Indeed it is: and, like most propaganda, it was absolute bullshit, lies dressed up as pretty actors peddling plausibility.

Burn Up was unmitigated shite of the very first oil water...

UPDATE: Another good quote from Matt...
Burn Up isn't really trying to enlighten people but, like Al Gore's film, to create an emotional reaction. To scare people so that rational and measured debate over policy can safely be avoided, so that proper scrutiny of policy can be written off as irresponsible and immoral.

That pretty much sums up the entirety of the pro-catastrophic climate change lobby.

Turn, turn again, Batshit...

Sam Tarran is not a fan of Batshit Miliband...
I would love for Miliband to become Labour leader. I would adore it. I would toast it. I would dance to it and consume my girlfriend’s lips over it. For although I feel a (very, very) slight degree of sympathy for Brown’s predicament, there would be no greater pleasure for me than seeing the MSM rip the innards out of Miliband and dangle them jeeringly before him as he screams and begs for the electorate to put him out of his misery.

Does anyone like Miliband? Other than his mother, of course.

At least, I assume that his mother loves him...

Warming brought to Booker

A few days ago, I quoted a post that noted that the James Hansen-run NASA Goddard Institute for Space Studies (GISS) was out of line with the other temperature agencies in maintaining that the world is still warming.
GISS are James Hansen's lot, and my last post (and many posts passim ad nauseam) show how accurate, truthful and unbiased they are.

And, entirely coincidentally and via The Englishman, here's Christopher Booker in today's Telegraph.
Considering that the measures recommended by the world's politicians to combat global warming will cost tens of trillions of dollars and involve very drastic changes to our way of life, it might be thought wise to check the reliability of the evidence on which they base their belief that our planet is actually getting hotter.

Yes, it might be, eh?
There are four internationally recognised sources of data on world temperatures, but the one most often cited by supporters of global warming is that run by James Hansen of Nasa's Goddard Institute for Space Studies (GISS).

Hansen has been for 20 years the world's leading scientific advocate of global warming (and Al Gore's closest ally).
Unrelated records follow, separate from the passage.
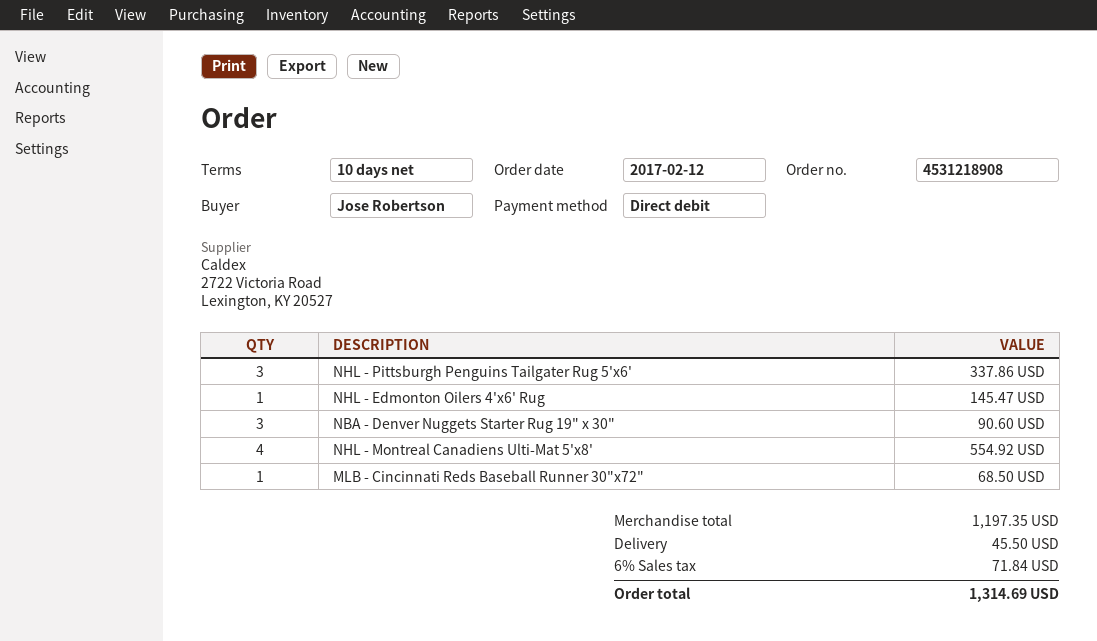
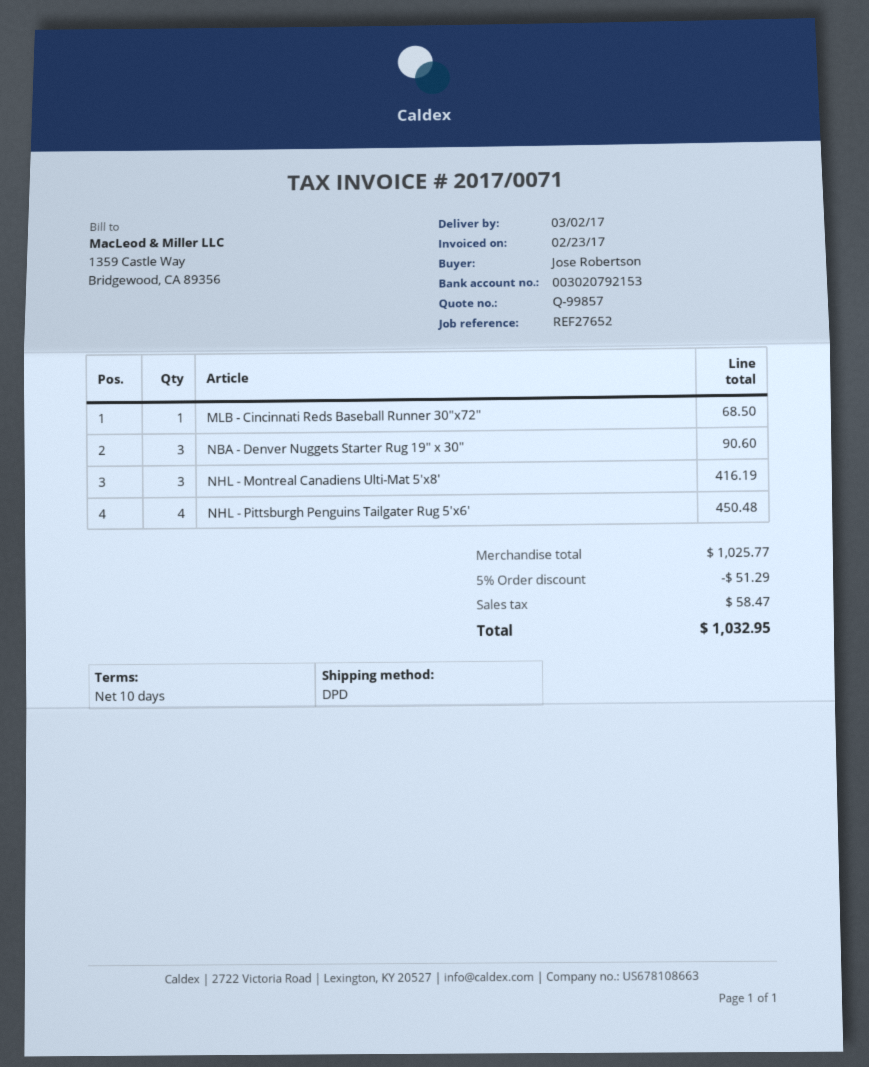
NHL - Pittsburgh Penguins Tailgater Rug 5'x6': 3 for 337.86 -> 4 for 450.48
NHL - Edmonton Oilers 4'x6' Rug: 1 for 145.47 -> none
NHL - Montreal Canadiens Ulti-Mat 5'x8': 4 for 554.92 -> 3 for 416.19
subtotal: 1197.35 -> 1025.77
discount: none -> 5% = 51.29
shipping: 45.50 -> none
tax: 71.84 -> 58.47
total: 1314.69 -> 1032.95

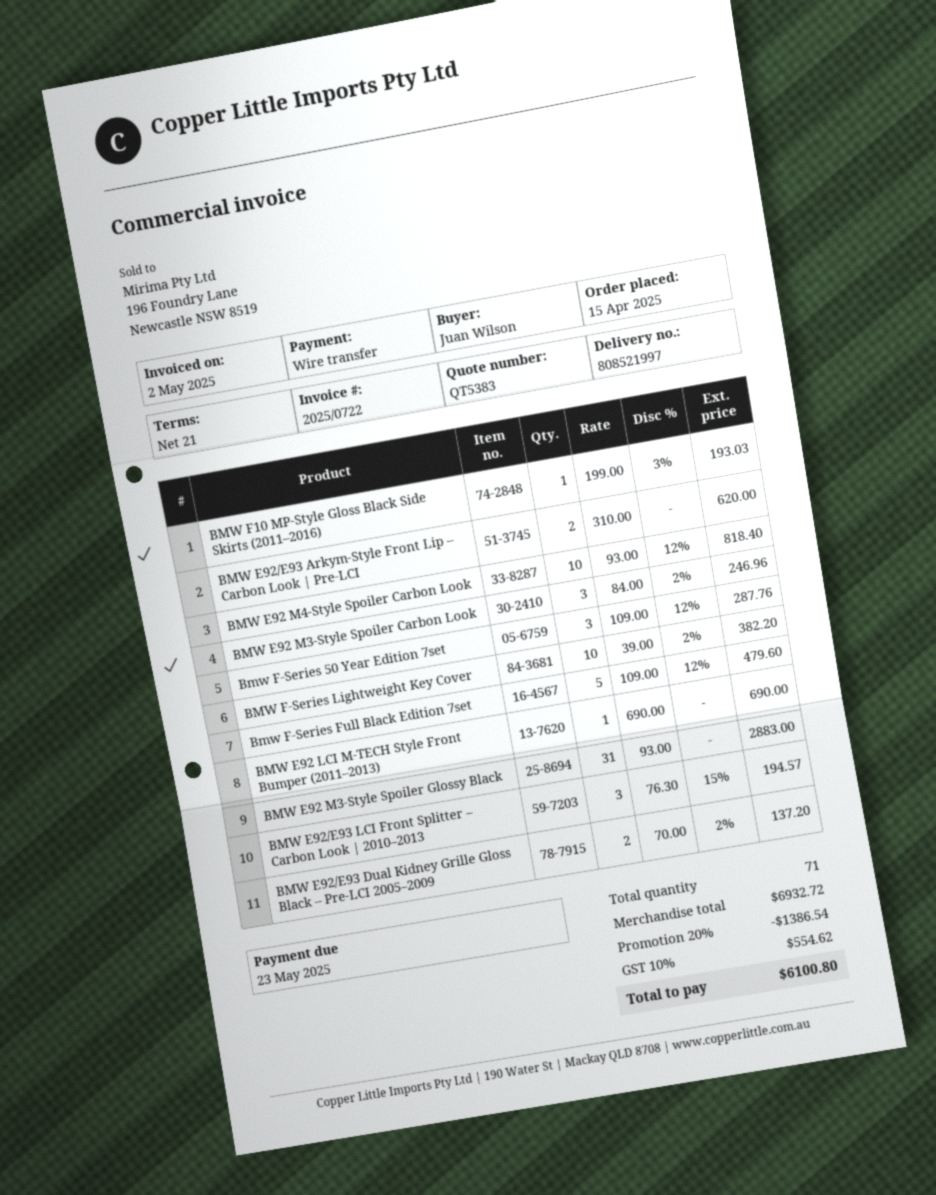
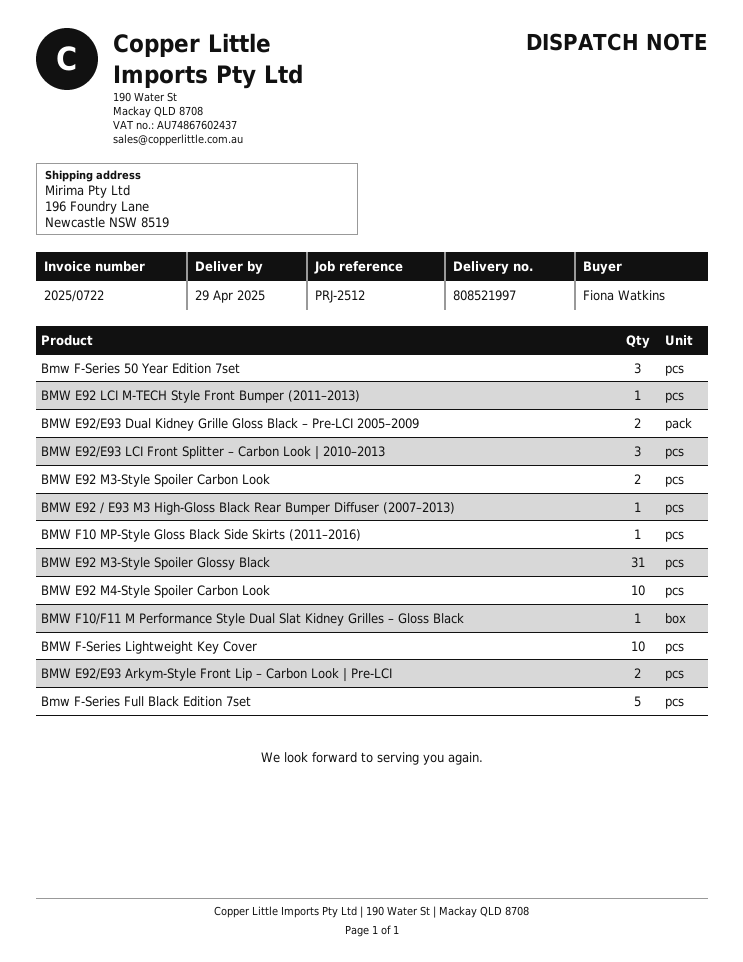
ordered by: Juan Wilson -> Fiona Watkins
BMW E92 M3-Style Spoiler Carbon Look: 3 -> 2
BMW E92 / E93 M3 High-Gloss Black Rear Bumper Diffuser (2007–2013): none -> 1
BMW F10/F11 M Performance Style Dual Slat Kidney Grilles – Gloss Black: none -> 1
But in the past year a number of expert US scientists have been conducting a public investigation, through scientific blogs, which raises large question marks over the methods used to arrive at his figures.

First they noted the increasingly glaring discrepancy between the figures given by GISS, which show temperatures continuing to race upwards, and those given by the other three main data sources, which all show temperatures having fallen since 1998, dropping dramatically in the past year to levels around the average of the past 30 years.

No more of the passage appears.